Name: PEACAB15 Topology: LINEAR Length: 822 nt
________________________________________________________________________________
Parameter Description/Response Value
________________________________________________________________________________
1)START first nucleotide printed 1
2)FINISH last nucleotide printed 822
3)NUCCASE U:(A,G,C,T...), l:(a,g,c,t...) U
4)STARTNO number of starting nucleotide 1
5)GROUP number every GROUP nucleotides 10
6)GPL number of GROUPs printed per line 7
7)WHICH I: input strand O: opposite strand I
8)STRANDS 1: one strand, 2:both strands 1
9)KIND R:RNA D:DNA D
10)NUMBERS Number the sequence (Y or N) Y
11)NUCS Print nucleotide seq. (Y or N) Y
12)PEPTIDES Print amino acid seq. (Y or N) N
13)FRAMES 1 for this frame, 3 for 3 frames 1
14)FORM L:3 letter amino acid, S: 1 letter L
________________________________________________________________________________
Type number of parameter you wish to change (0 to continue)

By default, NUMSEQ will print out the entire sequence (from START to FINISH) as a single strand (STRANDS) in 7 groups (GPL) of 10 nucleotides (GROUP) per line. To change parameters, type the number of a parameter, and you will be prompted for a new value. When you're ready to view the sequence with the new parameters, type '0' at the prompt and '5' in the main menu to print the sequence to the screen.
 

Examples:


To view both strands:

8) STRANDS: 2

To translate in 3 reading frames:

12) PEPTIDES: y
13) FRAMES: 3
5) GROUP: 15
6) GPL: 4
NUMSEQ breaks up the sequence into groups of nucleotides, numbering each group. For translation, GROUP must be divisible by 3, because translation is done in discrete codons of 3 bases each. GPL is set to 4 so that the output line will fit on a typical 80-character line.

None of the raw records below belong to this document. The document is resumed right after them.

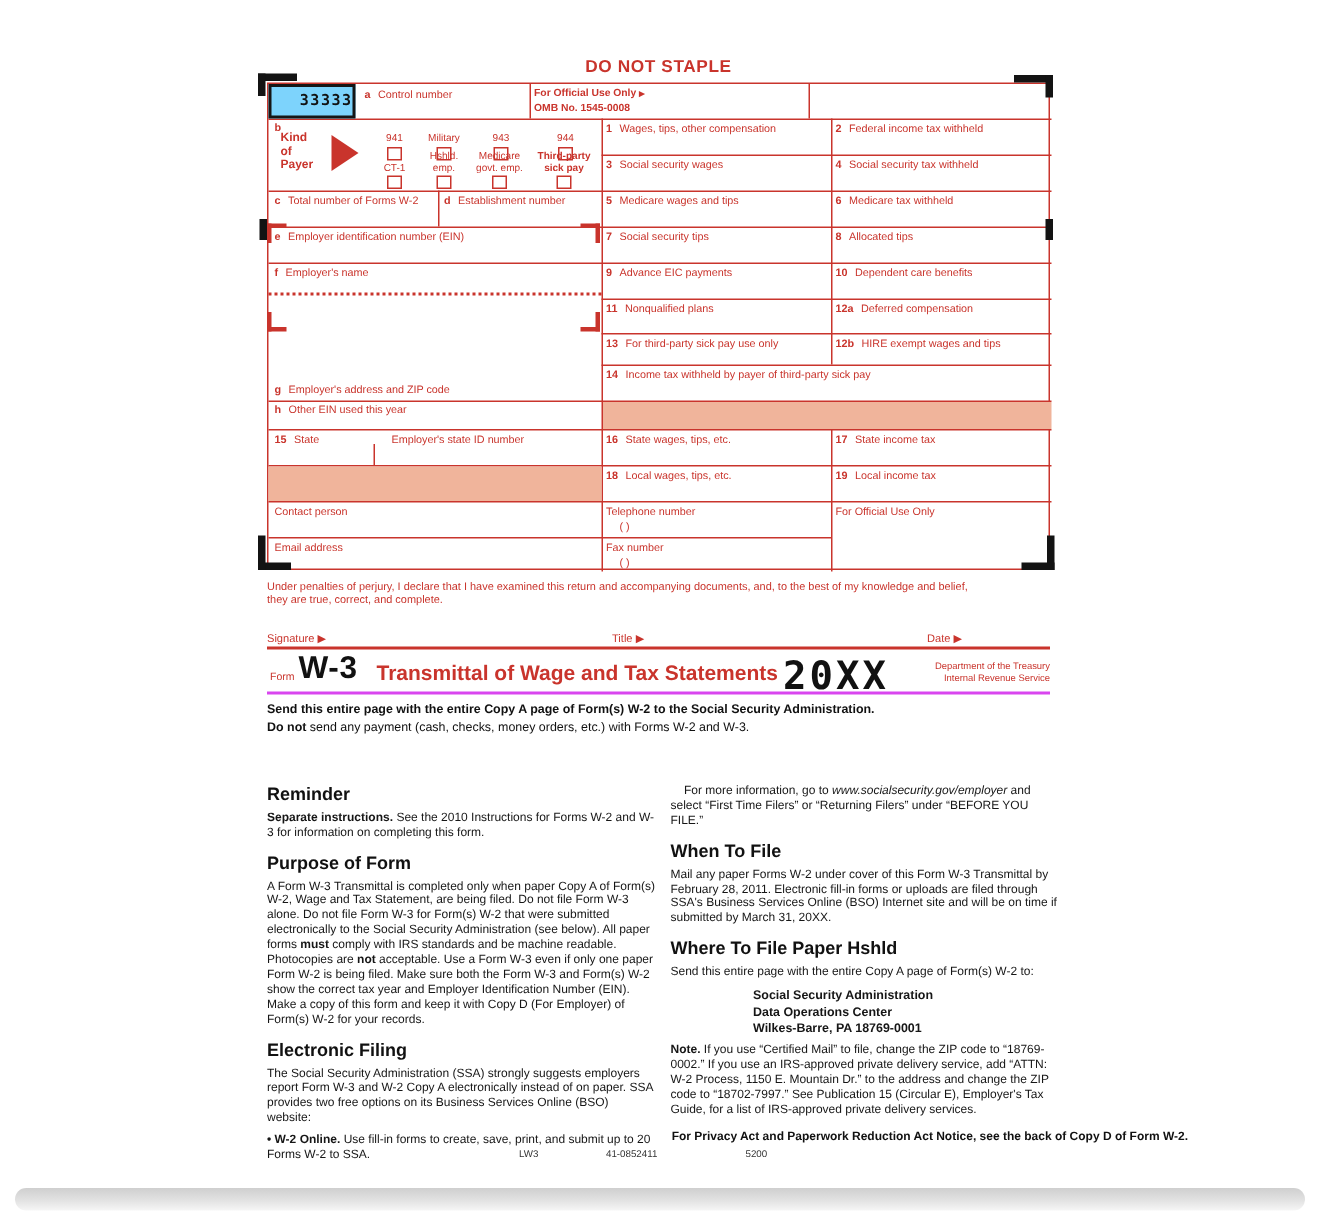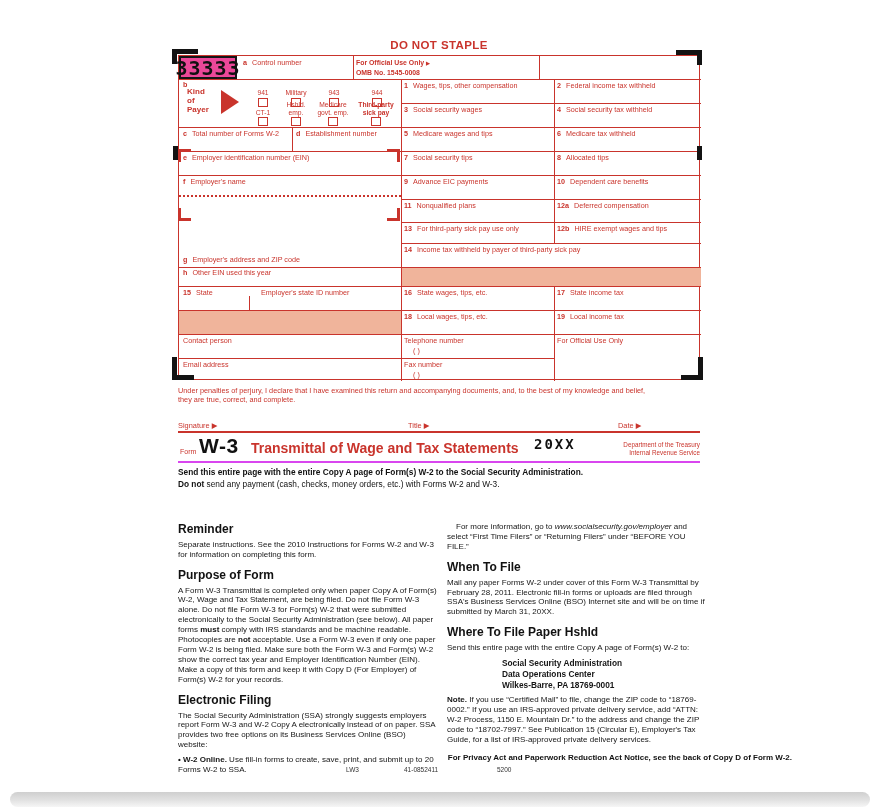"33333" #ctrlbox { background: #ec4899 -> #7dd3fc; font-size: 20px -> 10px; justify-content: center -> flex-end }
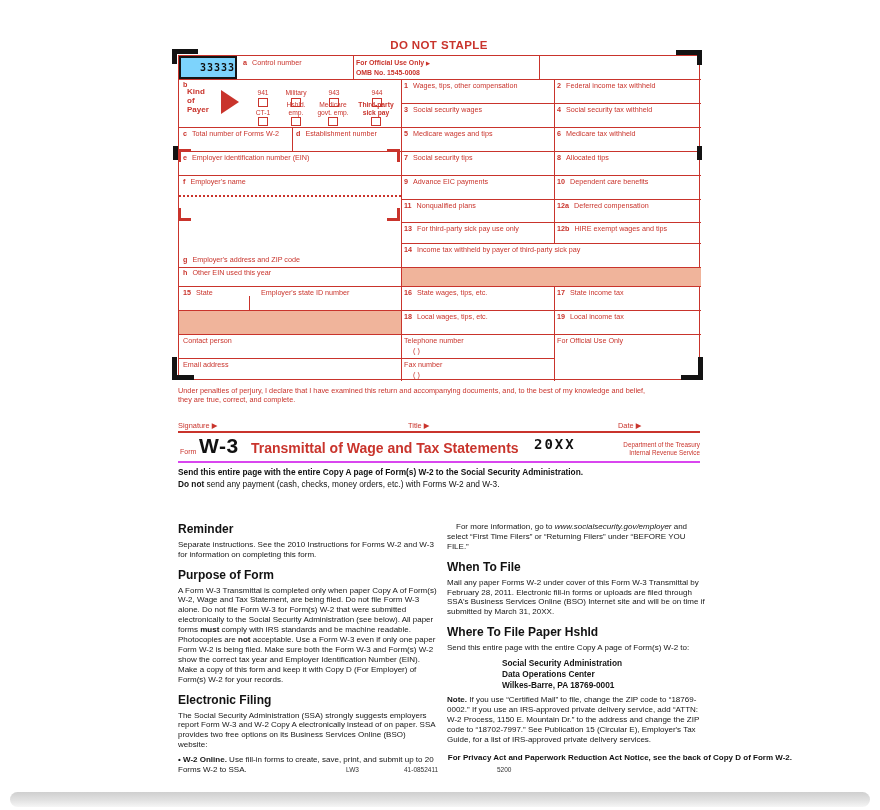"20XX" #tb-year { font-size: 14px -> 26px; left: 356px -> 344px }
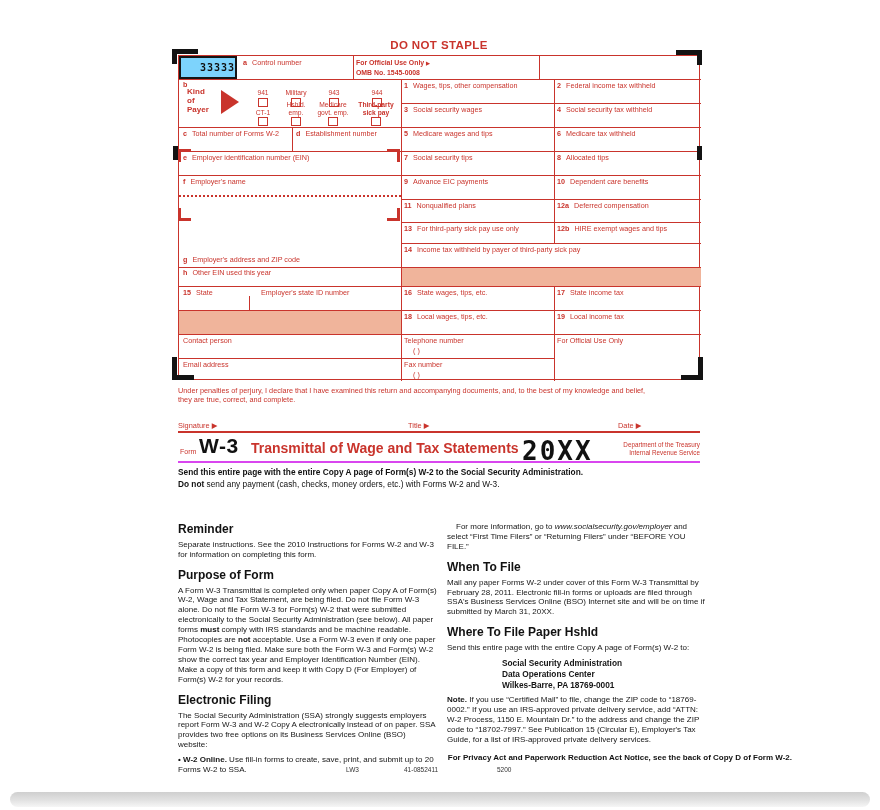"Separate instructions." span { font-weight: normal -> bold }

To limit printing to only part of the sequence eg. bases 200 - 400:

1) START:  200
2) FINISH: 400

To view the opposite strand of the same region:

7) WHICH: o
1) START: 400
2) FINISH: 200
This example illustrates that creating an opposite strand requires two steps. First, we have to specify the strand as 'o' (opposite)  rather than 'i' (input strand). This causes the bases to be complemented. However, if all we do is complement the input strand, then the opposite strand would be printed 3' to 5', because we would be starting at 200 and ending at 400. Therefore, START must be set to 400, and FINISH to 200.